Ok, she's only smart at mixology and football, but to a guy watching ESPN at 4 in the afternoon, not coincidentally the same place/time the Guinness ad and Rainy Run were running, this signals as genius. The question is, why would the demo watching this want her to be smart ALSO? Look at her, what more do you want? Which is the same question as, why would the demo watching this want the Guinness guys to be "a new kind of masculinity"? What is the precise origin of the want?

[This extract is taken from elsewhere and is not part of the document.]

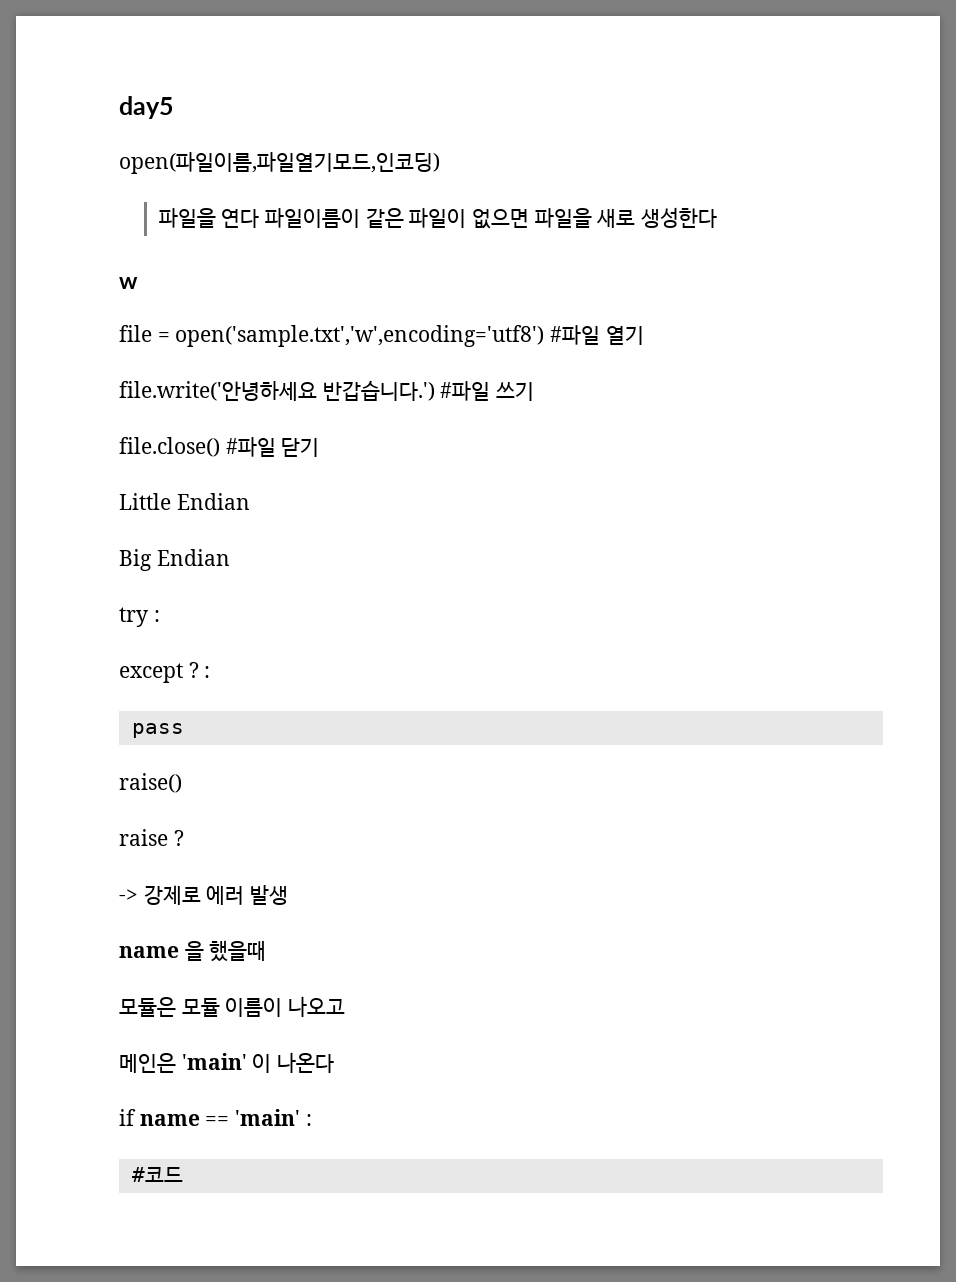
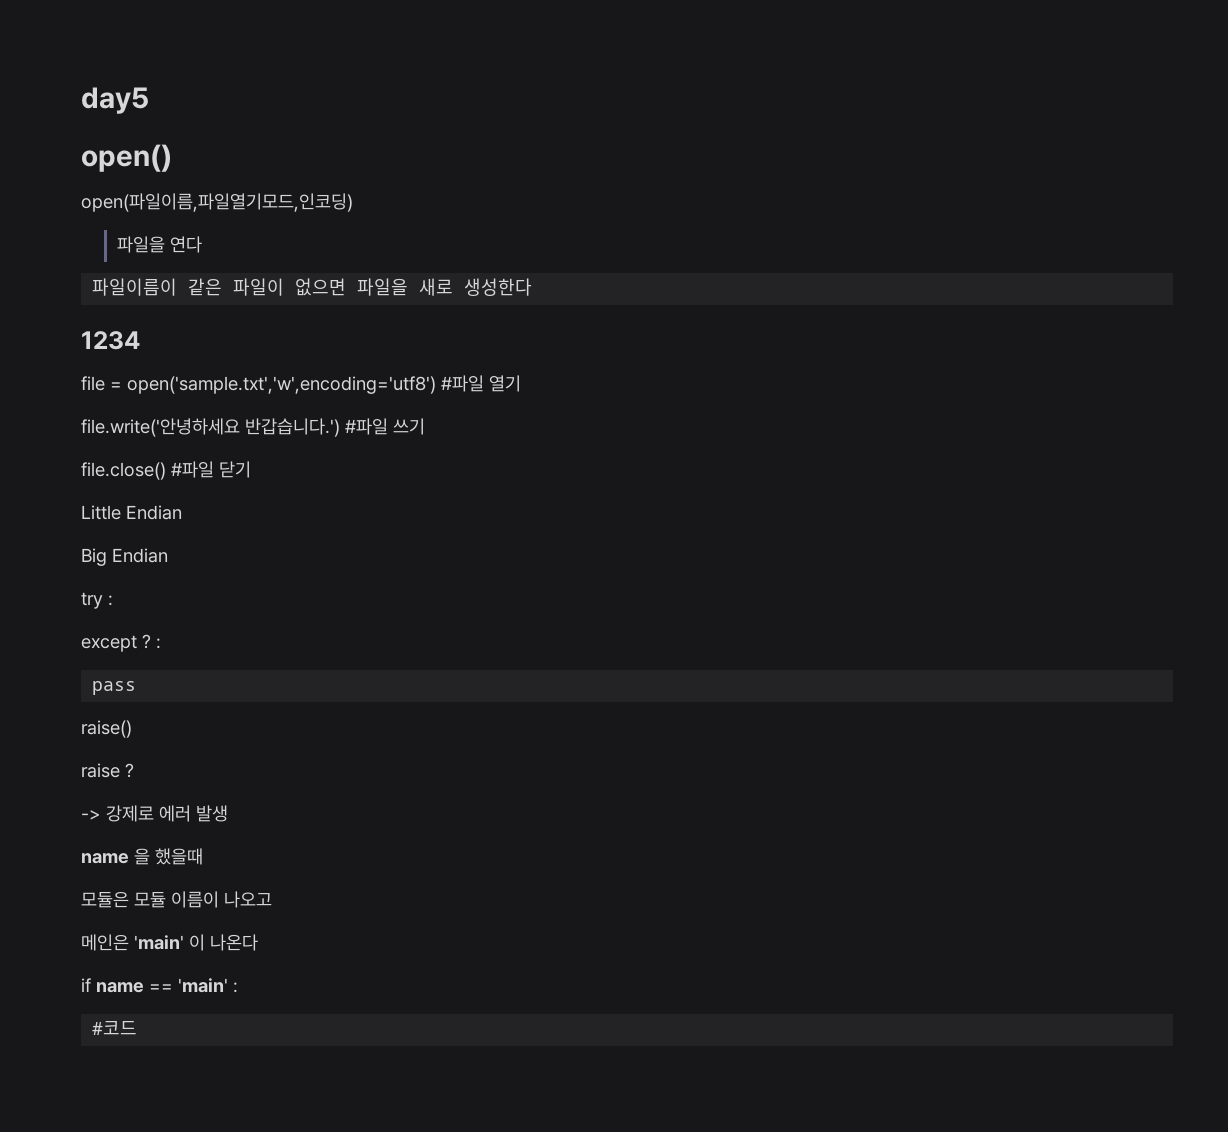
(174, 107) none -> [81,144,172,172] // open()
(260, 218) none -> (203, 244) //
[119,277,138,289] w -> [81,331,140,350] 1234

Look at the guy in the chair, gentlemen of 4pm football, that guy is aspirational you. I'm told Vitamin E is some kind of battalion leader, but the only reason she is talking to him is because she is smart, i.e. the fantasy for the viewer is that to talk to a girl like her he doesn't have to be interesting, engaging, witty or cool, let alone young or attractive; she's "smart" and likes "smart guys" so she's happy to stick around and talk to "smart" guys about the things that interest them. Again, "smart" here carries the loosest possible definition so it can apply to 4pm Disney affiliates, but the point is no different than if she was solving for x. You don't have to woo her on her terms (whatever they may be), she's ready to meet you on yours.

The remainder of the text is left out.